Exercise instructions: From the records below, extract only the lines running from the line with "[110,389,378,408] DSP (Designated" to the line with "[51,704,588,744] Worker Wins: An", both lines included, reproducing them exactly.

Data to use:
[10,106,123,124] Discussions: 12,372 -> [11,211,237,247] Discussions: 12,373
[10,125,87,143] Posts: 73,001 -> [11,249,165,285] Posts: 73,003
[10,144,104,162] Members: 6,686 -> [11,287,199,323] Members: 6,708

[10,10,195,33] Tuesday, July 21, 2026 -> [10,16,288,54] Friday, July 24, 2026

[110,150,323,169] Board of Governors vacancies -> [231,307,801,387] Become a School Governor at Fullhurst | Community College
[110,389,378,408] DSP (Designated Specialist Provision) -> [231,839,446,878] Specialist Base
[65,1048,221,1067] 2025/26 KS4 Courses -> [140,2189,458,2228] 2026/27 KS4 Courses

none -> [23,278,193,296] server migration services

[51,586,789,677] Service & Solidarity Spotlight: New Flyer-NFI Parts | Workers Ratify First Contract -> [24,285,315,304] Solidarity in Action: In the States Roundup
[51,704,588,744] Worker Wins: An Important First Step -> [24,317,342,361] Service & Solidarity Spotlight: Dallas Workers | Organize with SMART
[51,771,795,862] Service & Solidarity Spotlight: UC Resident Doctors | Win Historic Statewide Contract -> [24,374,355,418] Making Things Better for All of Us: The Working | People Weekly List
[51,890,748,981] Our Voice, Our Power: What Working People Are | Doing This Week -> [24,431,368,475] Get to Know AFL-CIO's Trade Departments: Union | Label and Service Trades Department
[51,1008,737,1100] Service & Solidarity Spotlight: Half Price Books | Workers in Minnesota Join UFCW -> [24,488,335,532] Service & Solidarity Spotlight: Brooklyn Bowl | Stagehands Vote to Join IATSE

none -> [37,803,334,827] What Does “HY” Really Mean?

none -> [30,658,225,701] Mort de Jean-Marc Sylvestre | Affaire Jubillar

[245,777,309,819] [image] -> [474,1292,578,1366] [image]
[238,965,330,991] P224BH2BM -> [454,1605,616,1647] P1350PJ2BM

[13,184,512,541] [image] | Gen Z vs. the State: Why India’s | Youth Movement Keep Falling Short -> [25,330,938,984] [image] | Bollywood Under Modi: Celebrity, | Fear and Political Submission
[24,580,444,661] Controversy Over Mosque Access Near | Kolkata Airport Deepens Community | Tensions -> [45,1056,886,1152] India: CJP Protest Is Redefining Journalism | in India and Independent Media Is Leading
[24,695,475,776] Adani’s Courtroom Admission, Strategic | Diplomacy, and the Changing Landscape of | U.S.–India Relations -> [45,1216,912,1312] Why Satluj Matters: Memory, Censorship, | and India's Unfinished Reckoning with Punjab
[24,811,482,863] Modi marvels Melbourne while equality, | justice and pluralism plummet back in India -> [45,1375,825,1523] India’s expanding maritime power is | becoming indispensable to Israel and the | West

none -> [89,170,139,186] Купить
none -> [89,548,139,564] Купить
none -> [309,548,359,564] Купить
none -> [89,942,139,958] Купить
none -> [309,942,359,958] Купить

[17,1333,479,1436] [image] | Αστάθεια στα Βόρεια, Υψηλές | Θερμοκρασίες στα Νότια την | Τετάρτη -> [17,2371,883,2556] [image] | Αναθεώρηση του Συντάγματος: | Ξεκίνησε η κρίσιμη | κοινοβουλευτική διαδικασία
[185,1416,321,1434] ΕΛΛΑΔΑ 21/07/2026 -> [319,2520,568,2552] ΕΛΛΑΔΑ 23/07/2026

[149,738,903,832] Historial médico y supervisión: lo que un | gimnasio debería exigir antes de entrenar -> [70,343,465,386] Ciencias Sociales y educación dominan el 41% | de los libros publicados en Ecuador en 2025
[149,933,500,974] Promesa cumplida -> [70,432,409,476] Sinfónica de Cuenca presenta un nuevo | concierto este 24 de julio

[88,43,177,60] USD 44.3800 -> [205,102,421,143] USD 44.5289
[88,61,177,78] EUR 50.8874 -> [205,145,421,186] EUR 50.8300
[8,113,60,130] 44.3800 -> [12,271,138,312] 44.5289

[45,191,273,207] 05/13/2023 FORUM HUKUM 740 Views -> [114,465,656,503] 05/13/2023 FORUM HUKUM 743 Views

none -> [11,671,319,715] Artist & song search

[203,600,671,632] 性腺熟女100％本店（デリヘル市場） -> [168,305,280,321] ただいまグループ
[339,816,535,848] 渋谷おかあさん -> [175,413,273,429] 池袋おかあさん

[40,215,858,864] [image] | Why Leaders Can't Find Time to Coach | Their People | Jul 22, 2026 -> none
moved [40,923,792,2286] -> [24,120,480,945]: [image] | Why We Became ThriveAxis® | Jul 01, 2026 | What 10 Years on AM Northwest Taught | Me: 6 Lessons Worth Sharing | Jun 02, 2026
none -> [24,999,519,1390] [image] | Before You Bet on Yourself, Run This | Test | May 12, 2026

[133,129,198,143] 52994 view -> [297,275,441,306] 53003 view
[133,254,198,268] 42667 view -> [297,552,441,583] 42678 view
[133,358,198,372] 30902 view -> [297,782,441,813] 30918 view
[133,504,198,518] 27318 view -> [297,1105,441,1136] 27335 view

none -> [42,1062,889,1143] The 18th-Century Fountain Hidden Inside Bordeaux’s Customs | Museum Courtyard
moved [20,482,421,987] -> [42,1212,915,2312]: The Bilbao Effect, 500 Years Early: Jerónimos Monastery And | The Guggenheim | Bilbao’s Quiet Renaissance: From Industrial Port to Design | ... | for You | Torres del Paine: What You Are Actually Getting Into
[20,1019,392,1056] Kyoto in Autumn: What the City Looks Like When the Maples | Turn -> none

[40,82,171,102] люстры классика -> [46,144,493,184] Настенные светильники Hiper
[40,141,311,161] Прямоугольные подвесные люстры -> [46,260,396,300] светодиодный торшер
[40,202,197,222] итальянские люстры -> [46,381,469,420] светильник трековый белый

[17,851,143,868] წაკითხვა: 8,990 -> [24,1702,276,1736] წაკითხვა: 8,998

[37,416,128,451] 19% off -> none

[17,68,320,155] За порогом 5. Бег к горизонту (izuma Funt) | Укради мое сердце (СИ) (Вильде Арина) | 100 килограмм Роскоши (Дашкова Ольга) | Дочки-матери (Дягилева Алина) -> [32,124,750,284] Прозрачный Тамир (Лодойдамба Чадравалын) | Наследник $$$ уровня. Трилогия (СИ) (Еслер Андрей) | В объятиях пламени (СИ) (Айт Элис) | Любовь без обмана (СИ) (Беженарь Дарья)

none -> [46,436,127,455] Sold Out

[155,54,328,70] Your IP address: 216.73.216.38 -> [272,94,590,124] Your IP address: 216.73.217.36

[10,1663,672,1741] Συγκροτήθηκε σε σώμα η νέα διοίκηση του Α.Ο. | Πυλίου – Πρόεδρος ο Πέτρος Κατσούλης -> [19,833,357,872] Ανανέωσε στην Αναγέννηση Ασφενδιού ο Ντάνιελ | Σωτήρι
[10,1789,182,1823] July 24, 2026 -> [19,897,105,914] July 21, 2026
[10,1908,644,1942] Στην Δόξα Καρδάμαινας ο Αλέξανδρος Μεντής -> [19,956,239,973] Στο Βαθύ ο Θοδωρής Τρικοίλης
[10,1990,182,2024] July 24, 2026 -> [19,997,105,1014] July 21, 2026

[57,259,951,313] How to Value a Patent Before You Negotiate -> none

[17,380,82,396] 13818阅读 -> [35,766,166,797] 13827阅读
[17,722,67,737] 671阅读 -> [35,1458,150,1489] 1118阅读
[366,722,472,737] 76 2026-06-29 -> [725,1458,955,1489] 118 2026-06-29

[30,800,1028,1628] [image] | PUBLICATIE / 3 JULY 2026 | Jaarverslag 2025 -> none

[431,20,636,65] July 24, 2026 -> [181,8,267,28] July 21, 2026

Worked solution:
[110,389,378,408] DSP (Designated Specialist Provision) -> [231,839,446,878] Specialist Base
[65,1048,221,1067] 2025/26 KS4 Courses -> [140,2189,458,2228] 2026/27 KS4 Courses

none -> [23,278,193,296] server migration services

[51,586,789,677] Service & Solidarity Spotlight: New Flyer-NFI Parts | Workers Ratify First Contract -> [24,285,315,304] Solidarity in Action: In the States Roundup
[51,704,588,744] Worker Wins: An Important First Step -> [24,317,342,361] Service & Solidarity Spotlight: Dallas Workers | Organize with SMART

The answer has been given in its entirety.